The increase would appear on 2019 tax statements. But first the School Board must hold a public hearing on the proposed tax levy increase, school business manager Ed Gerhardt said in a memo. That will be held at 6 p.m. Sept. 10 at the Mark Sanford Education Center.
The levy increase does not need to go to a public vote. The board would have to give final approval before Oct. 10, the deadline for submitting a budget to the Grand Forks County auditor, Gerhardt said.
If a resident had a home with a market value of $300,000, they would see an increase on their annual tax bill of $49.14, or almost 3.75 percent from the 2017-18 school year, according to calculations from the district.
Board members have discussed the possibility of a mill levy increase, as it expects to have a 2018-19 budget operating over $1 million in the red. The district has other reserve funds to cover the deficit, but it will have to do something—either reduce spending, generate more funding or both—in the coming years if the state Legislature doesn't increase funding, school officials have said.
Board President Bill Palmiscno said the board should look at earmarking the funds for a narrower purpose so residents understand why the entity is raising their taxes.
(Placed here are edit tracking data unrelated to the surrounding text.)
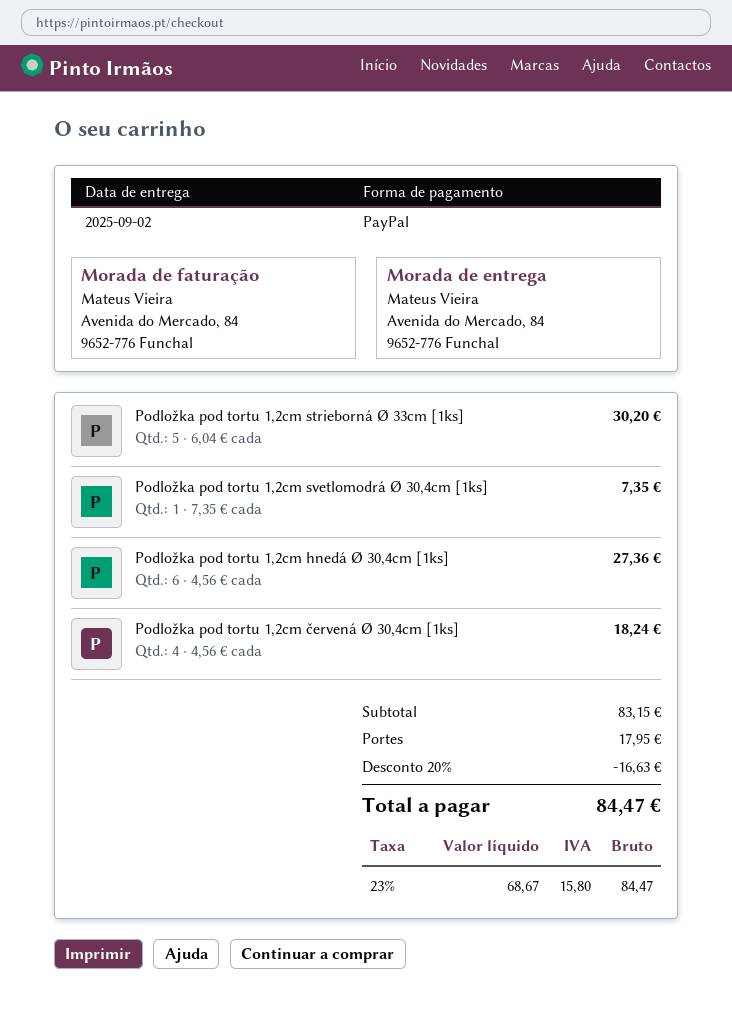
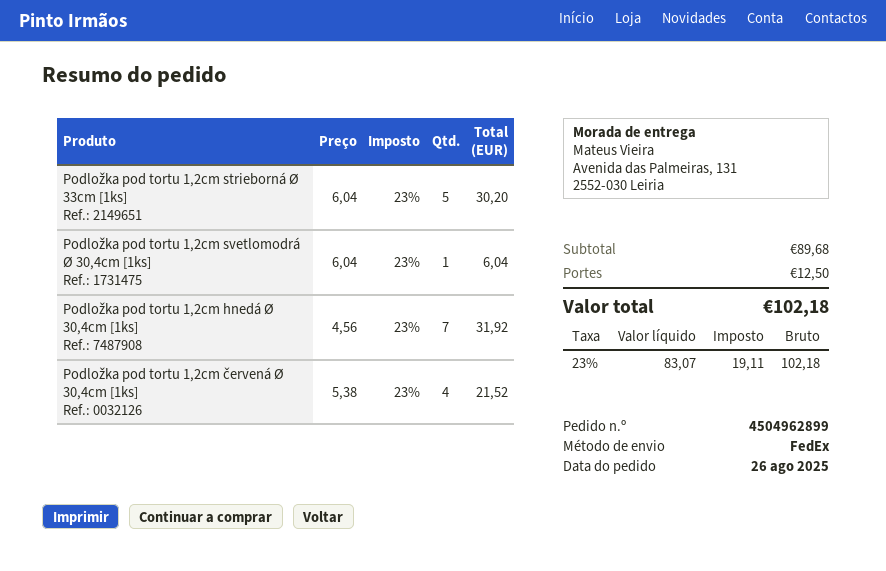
ship to: Avenida do Mercado, 84, 9652-776 Funchal -> Avenida das Palmeiras, 131, 2552-030 Leiria
Podložka pod tortu 1,2cm svetlomodrá Ø 30,4cm [1ks]: 1 x 7.35 = 7.35 -> 1 x 6.04 = 6.04
Podložka pod tortu 1,2cm hnedá Ø 30,4cm [1ks]: 6 x 4.56 = 27.36 -> 7 x 4.56 = 31.92
Podložka pod tortu 1,2cm červená Ø 30,4cm [1ks]: 4 x 4.56 = 18.24 -> 4 x 5.38 = 21.52
subtotal: 83.15 -> 89.68
discount: 20% = 16.63 -> none
shipping: 17.95 -> 12.50
net: 68.67 -> 83.07
tax: 23% = 15.80 -> 23% = 19.11
total: 84.47 -> 102.18

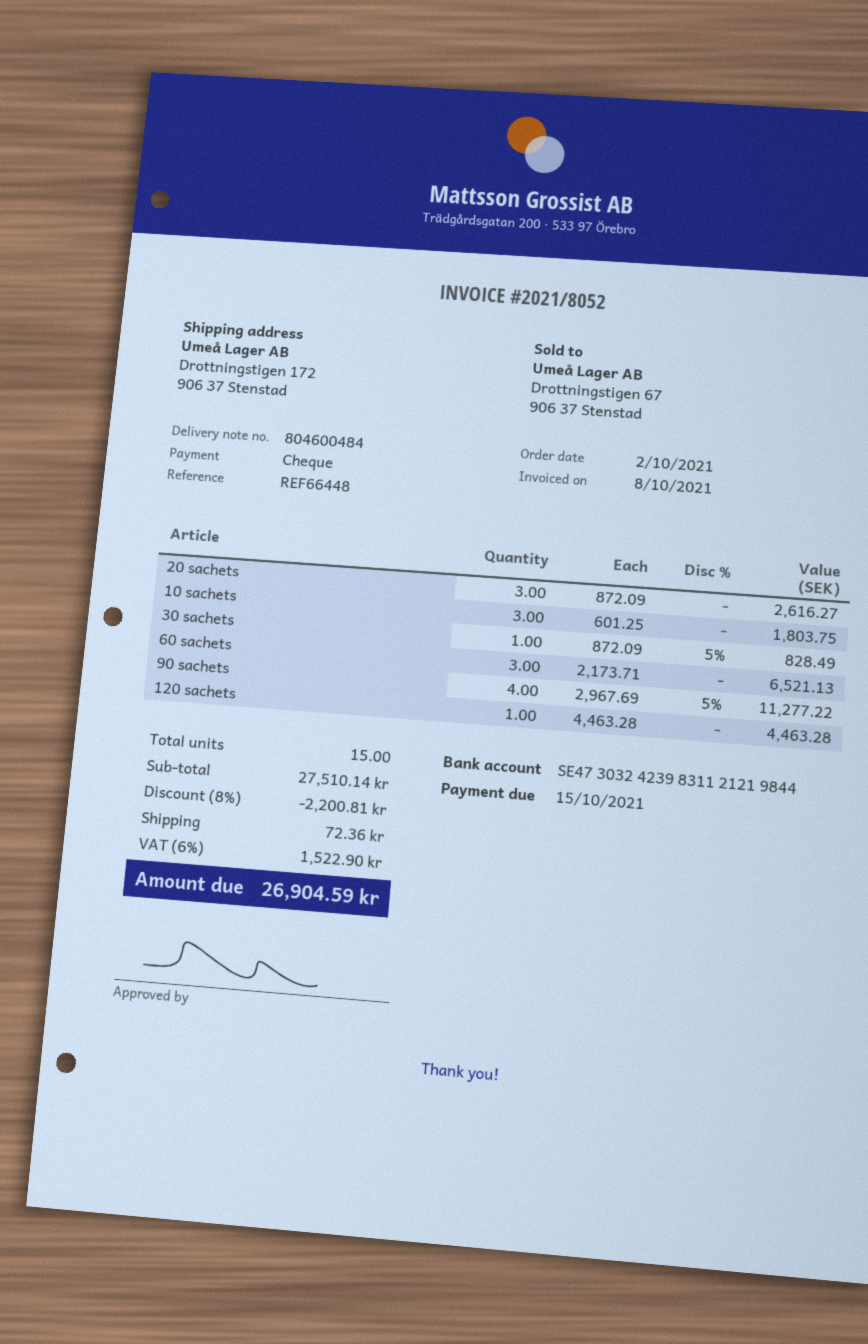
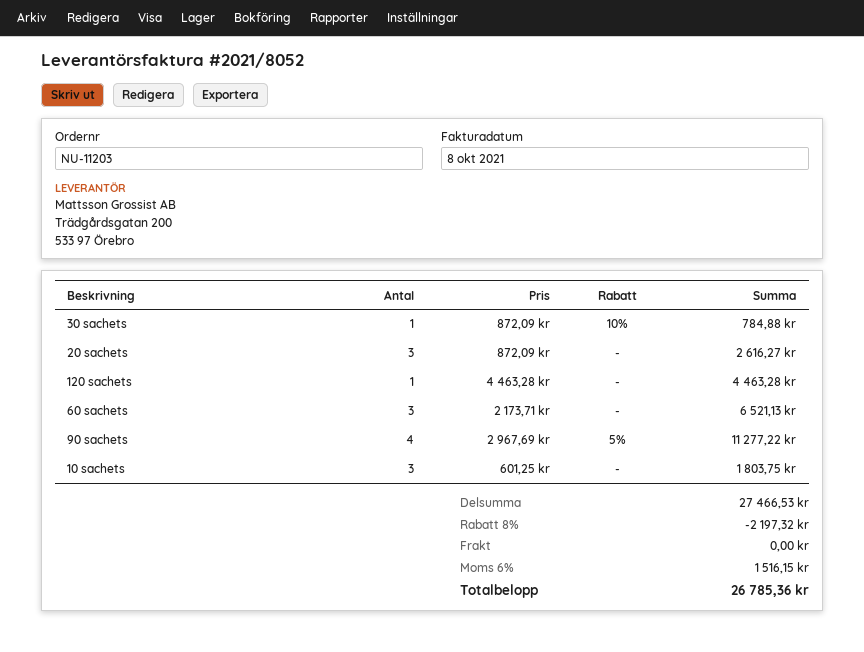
30 sachets: 1 x 872.09 - 5% = 828.49 -> 1 x 872.09 - 10% = 784.88
subtotal: 27510.14 -> 27466.53
discount: 8% = 2200.81 -> 8% = 2197.32
shipping: 72.36 -> 0.00
tax: 6% = 1522.90 -> 6% = 1516.15
total: 26904.59 -> 26785.36

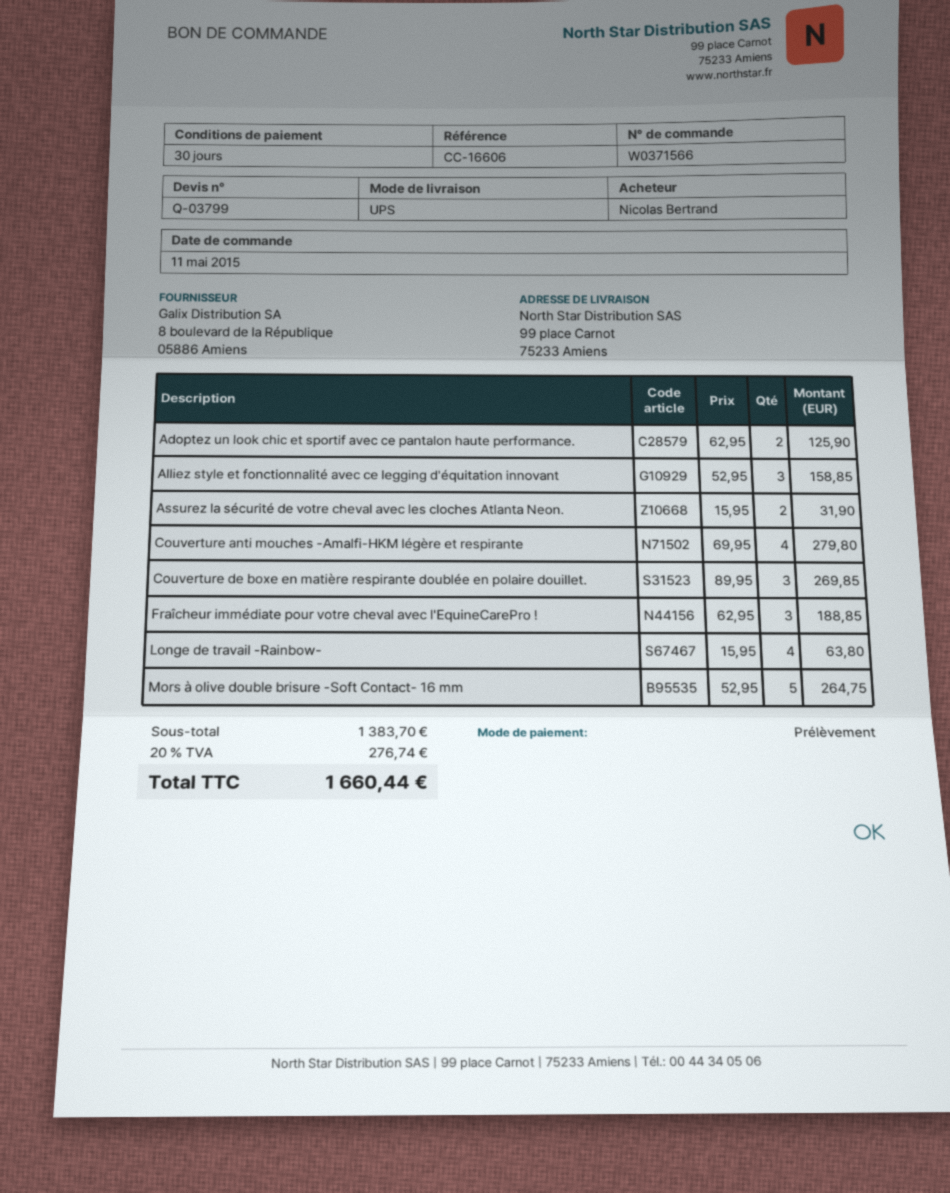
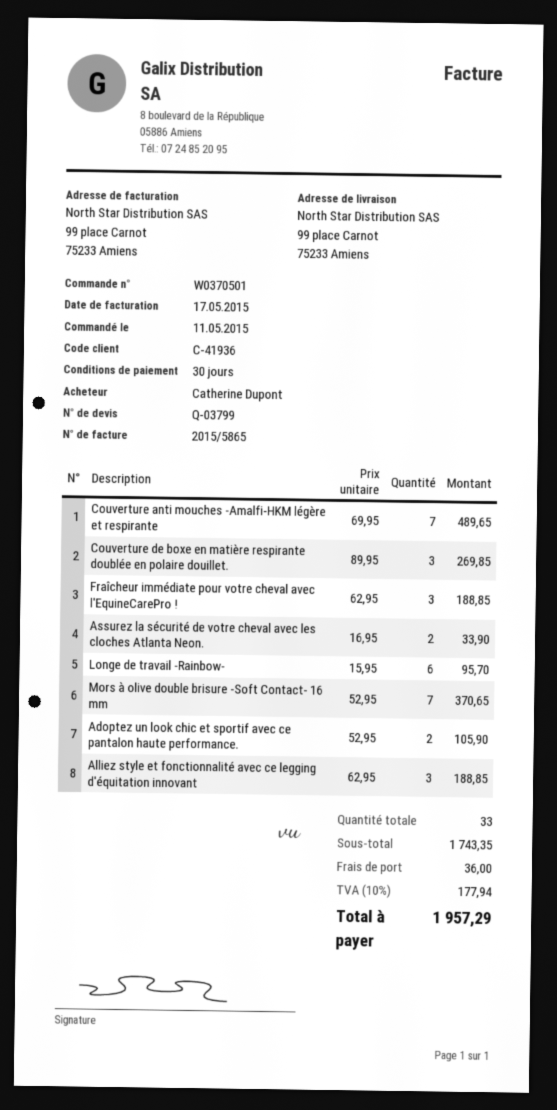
order number: W0371566 -> W0370501
ordered by: Nicolas Bertrand -> Catherine Dupont
Adoptez un look chic et sportif avec ce pantalon haute performance.: 2 x 62.95 = 125.90 -> 2 x 52.95 = 105.90
Alliez style et fonctionnalité avec ce legging d'équitation innovant: 3 x 52.95 = 158.85 -> 3 x 62.95 = 188.85
Assurez la sécurité de votre cheval avec les cloches Atlanta Neon.: 2 x 15.95 = 31.90 -> 2 x 16.95 = 33.90
Couverture anti mouches -Amalfi-HKM légère et respirante: 4 x 69.95 = 279.80 -> 7 x 69.95 = 489.65
Longe de travail -Rainbow-: 4 x 15.95 = 63.80 -> 6 x 15.95 = 95.70
Mors à olive double brisure -Soft Contact- 16 mm: 5 x 52.95 = 264.75 -> 7 x 52.95 = 370.65
subtotal: 1383.70 -> 1743.35
shipping: none -> 36.00
tax: 20% = 276.74 -> 10% = 177.94
total: 1660.44 -> 1957.29

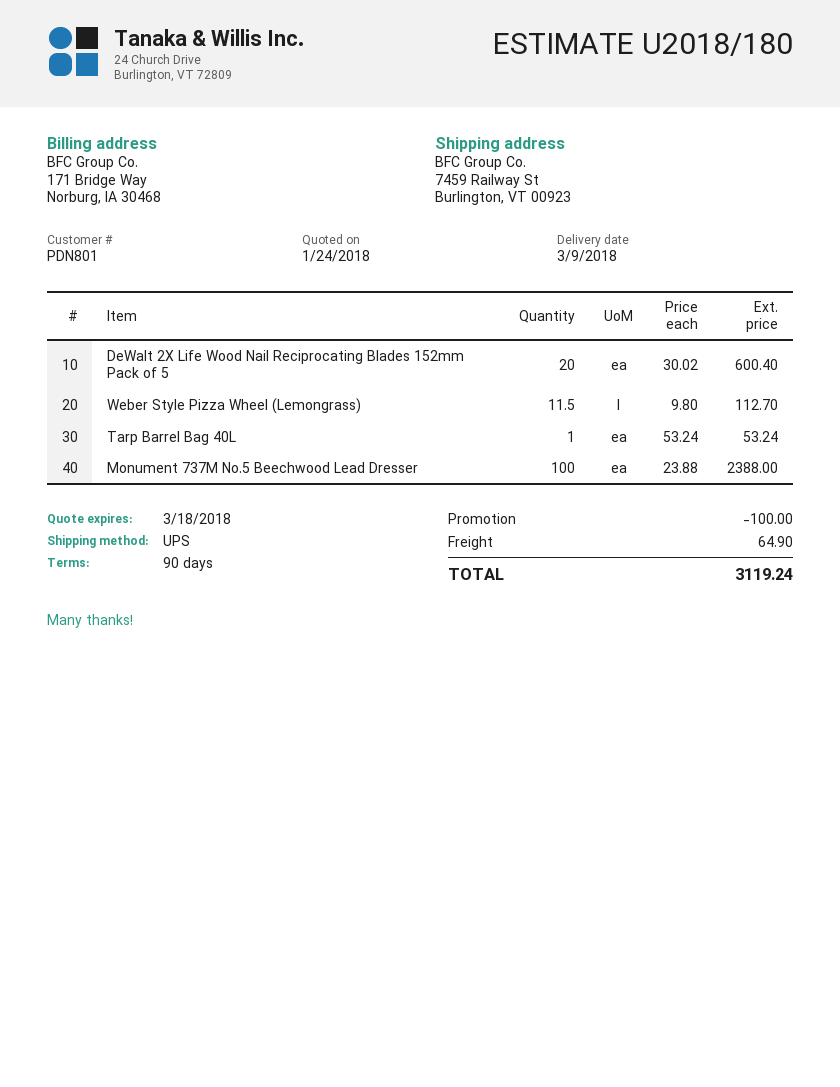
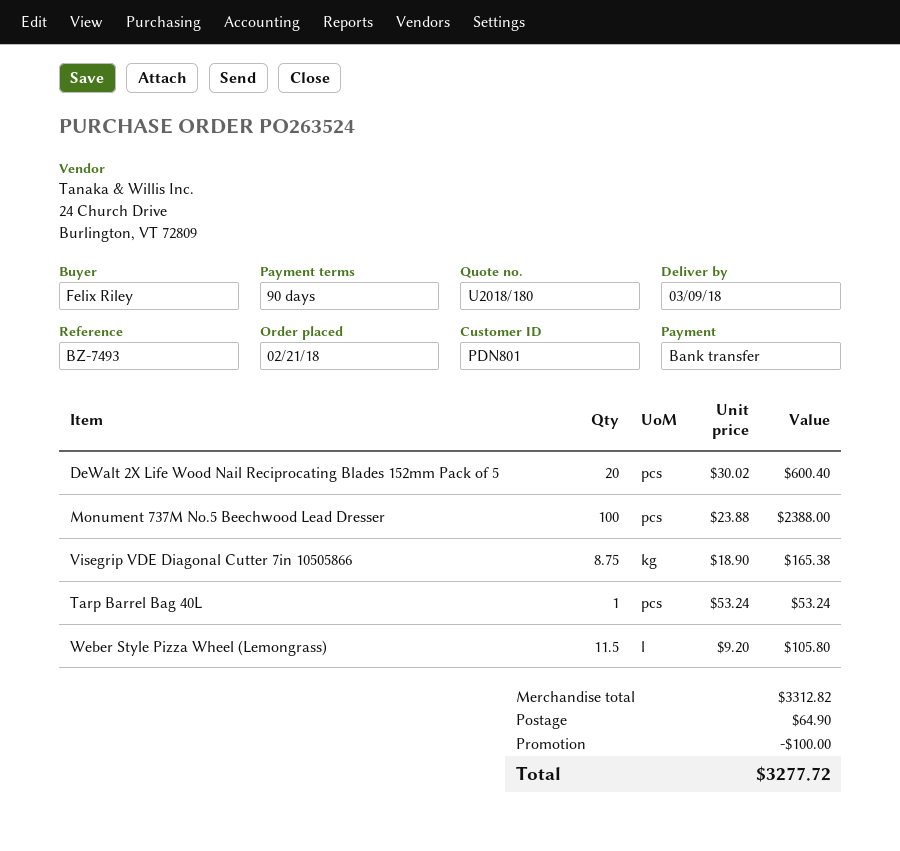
Weber Style Pizza Wheel (Lemongrass): 11.5 x 9.80 = 112.70 -> 11.5 x 9.20 = 105.80
Visegrip VDE Diagonal Cutter 7in 10505866: none -> 8.75 x 18.90 = 165.38
total: 3119.24 -> 3277.72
State language allows for a broad definition under emergency funds, but board member Doug Carpenter said it may be wise for the district to communicate to the public why the funds will be used—for example, facilities.
"I think it is our responsibility to the public," board member Eric Lunn said.
The board didn't choose a specific designation for the funds generated by the levy increase.
In other news, a policy review committee reviewed language that, if approved, will allow students to serve on the full School Board.
The policy will be reviewed by the full board, with a first reading on Aug. 20. It suggests designating two students who are in grades 11 or 12 who would represent the district's student body.
The superintendent and board president would approve nominations from principals, according to the draft policy. The students would serve for one year beginning July 1.